In the news: Kader Asmal

September 5, 2003

Academics' conferences do not normally take ministers to their hearts unless they are promising money. But, as his title suggests, Professor Kader Asmal is no ordinary politician. South Africa's education minister has a long academic pedigree and is practically an honorary Irishman after years' teaching law at Trinity College, Dublin.

Following luminaries such as senator George Mitchell, hero of the Northern Ireland peace process, and United Nations commissioner Mary Robinson, Professor Asmal could have sunk without trace at the Association of Commonwealth Universities' conference in Belfast.
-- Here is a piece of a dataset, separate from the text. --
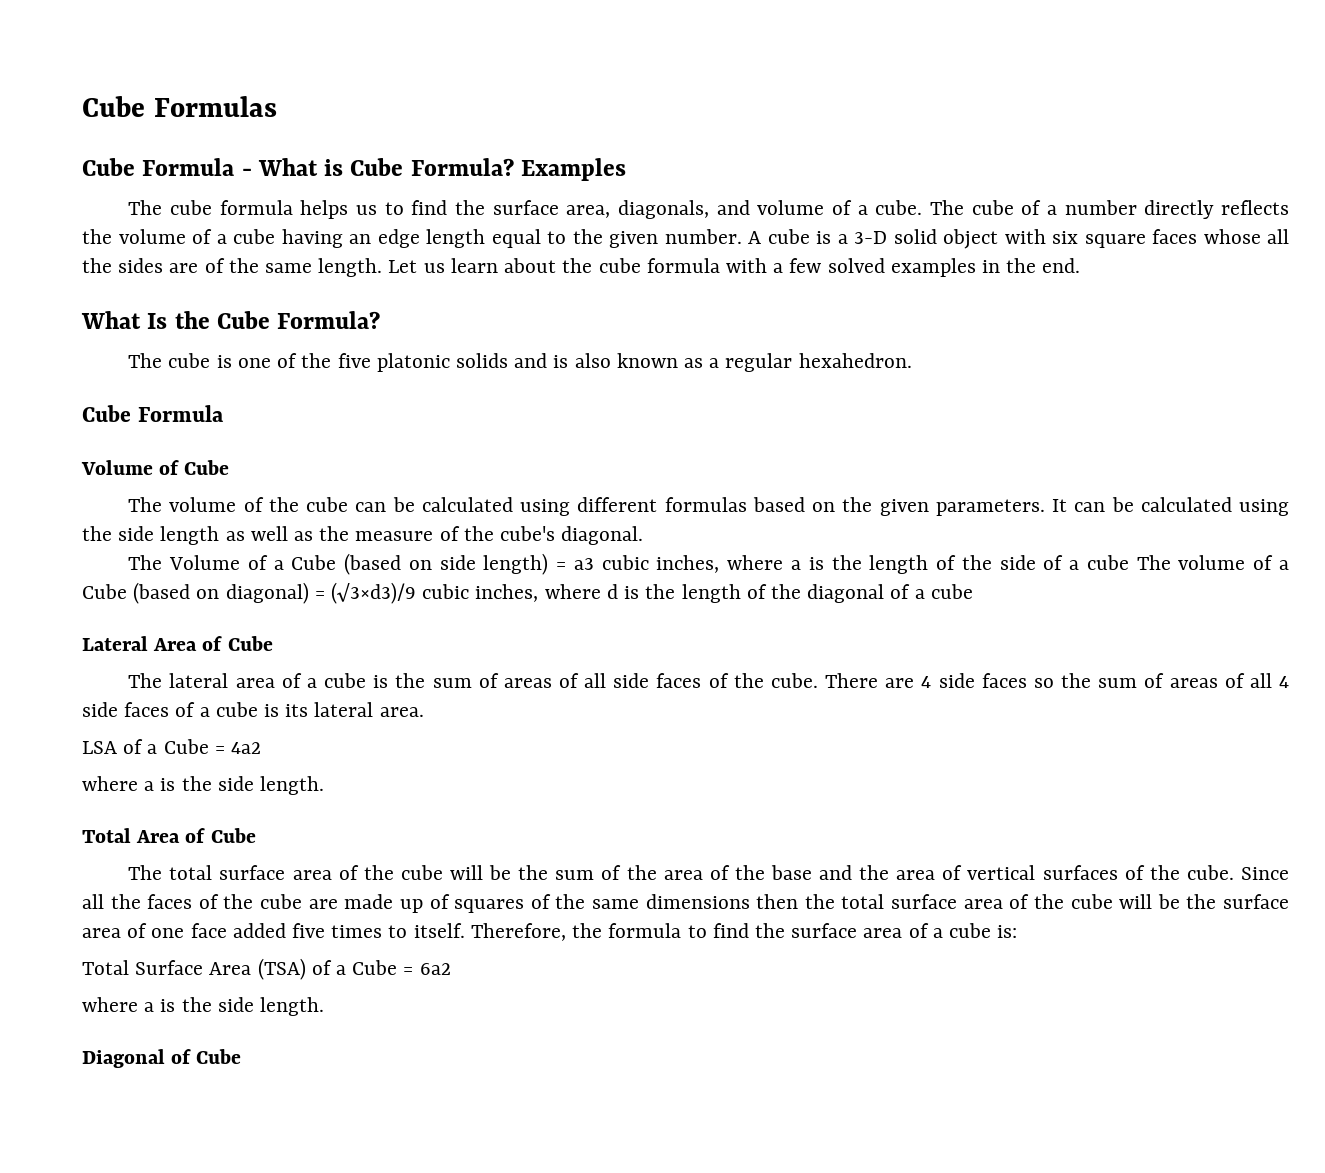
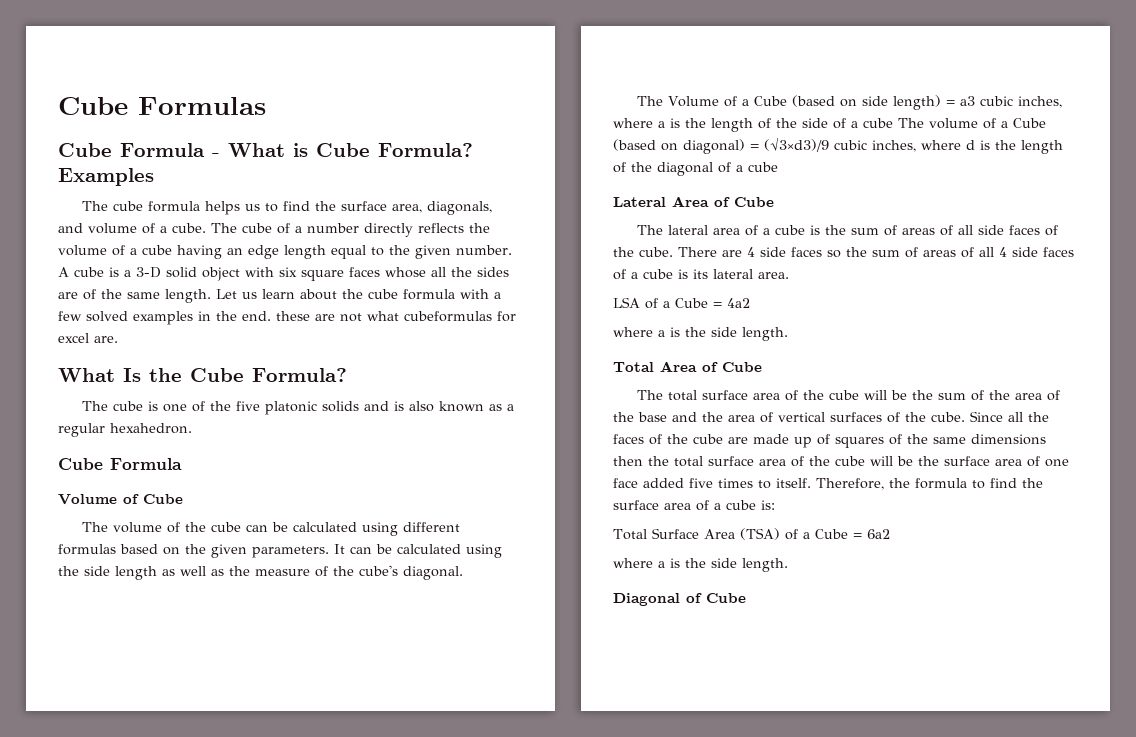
(1081, 265) none -> [276,311,516,322] [58,333,118,343] these are not what cubeformulas for excel are.

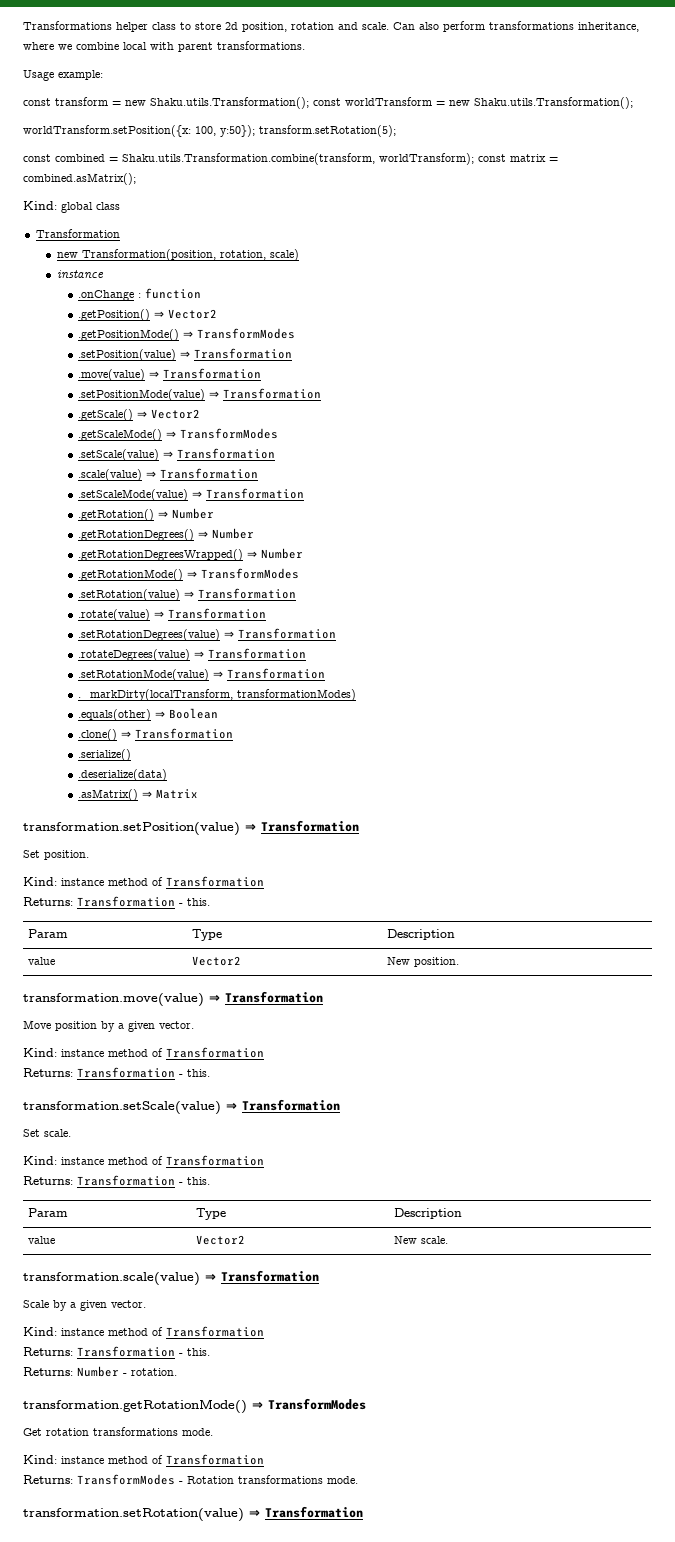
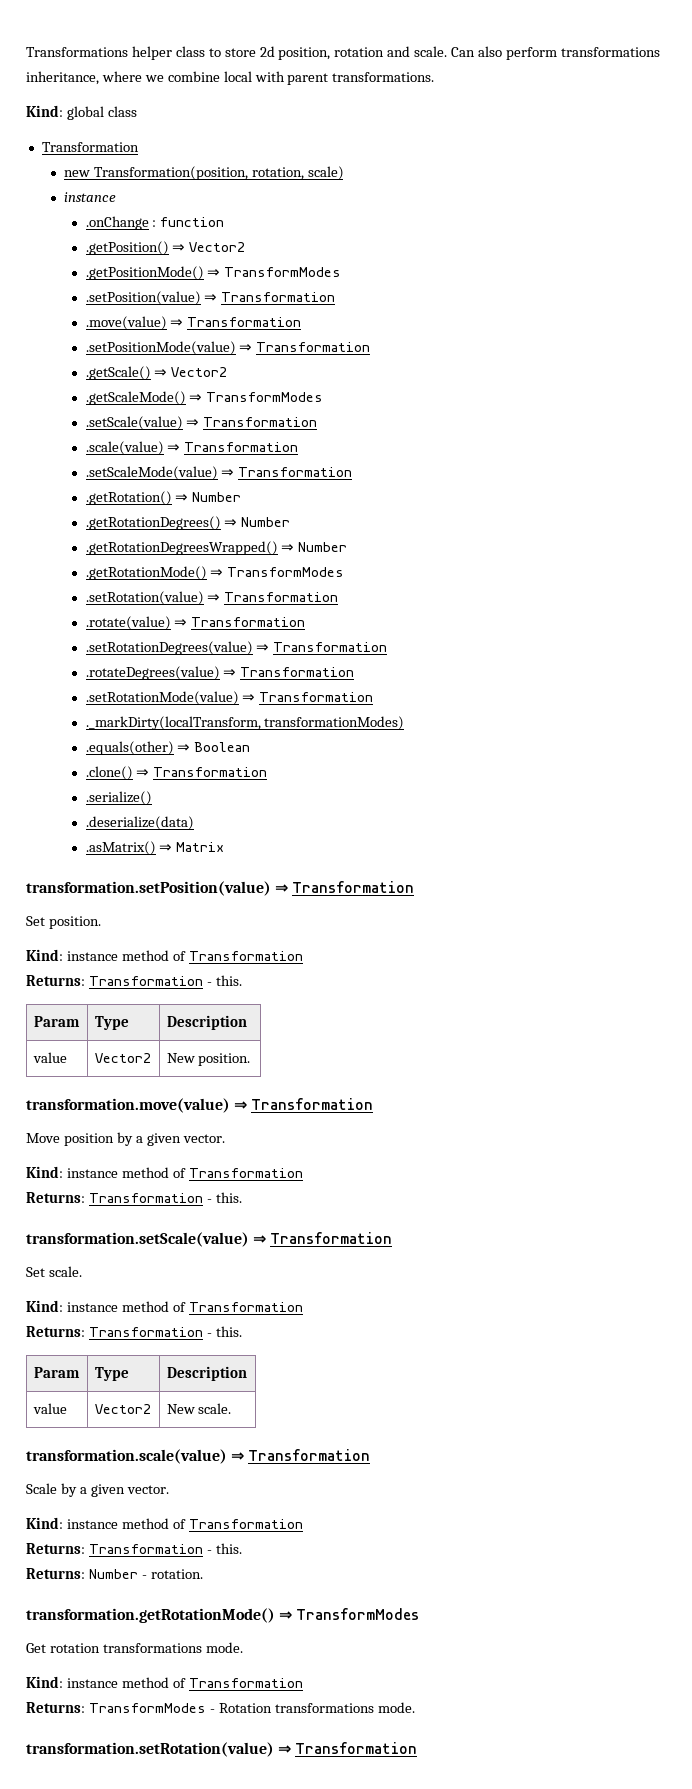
[23,70,103,81] [23,97,633,109] [23,125,396,137] [23,153,558,165] [23,173,136,185] // Usage example: // const transform = new Shaku.utils.Transformation(); const worldTransform = new Shaku.utils.Transformation(); // worldTransform.setPosition({x: 100, y:50}); transform.setRotation(5); // const combined = Shaku.utils.Transformation.combine(transform, worldTransform); const matrix = combined.asMatrix(); -> (435, 77) none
But, by taking on diverse targets such as the World Trade Organisation and England's higher education white paper, he stole the show.

His barrister's training ensures that he knows the value of humour: the diminutive minister likes to assure his audience that he is standing up when he takes the podium. And four years as South Africa's education minister have left him unafraid to ruffle influential feathers.

The 500-strong audience at Queen's University probably expected Professor Asmal to attack the concept of higher education as a service ripe for inclusion in General Agreement on Trade in Services talks in CancNon, but even those who were aware of his flair for controversy were surprised that he strayed into British politics. Anticipating the visit of his English counterpart, Charles Clarke, he said he would never dare to champion some aspects of the white paper and he wondered how Mr Clarke could "get away with it".

Since he had acknowledged the possibility of teaching-only universities and spoken unashamedly of South Africa's fees policy, British delegates were intrigued to learn the object of Professor Asmal's ire. It turned out to be the foundation degree - a qualification that confused many Anglophiles who thought they understood the distinction between two-year diplomas and degrees.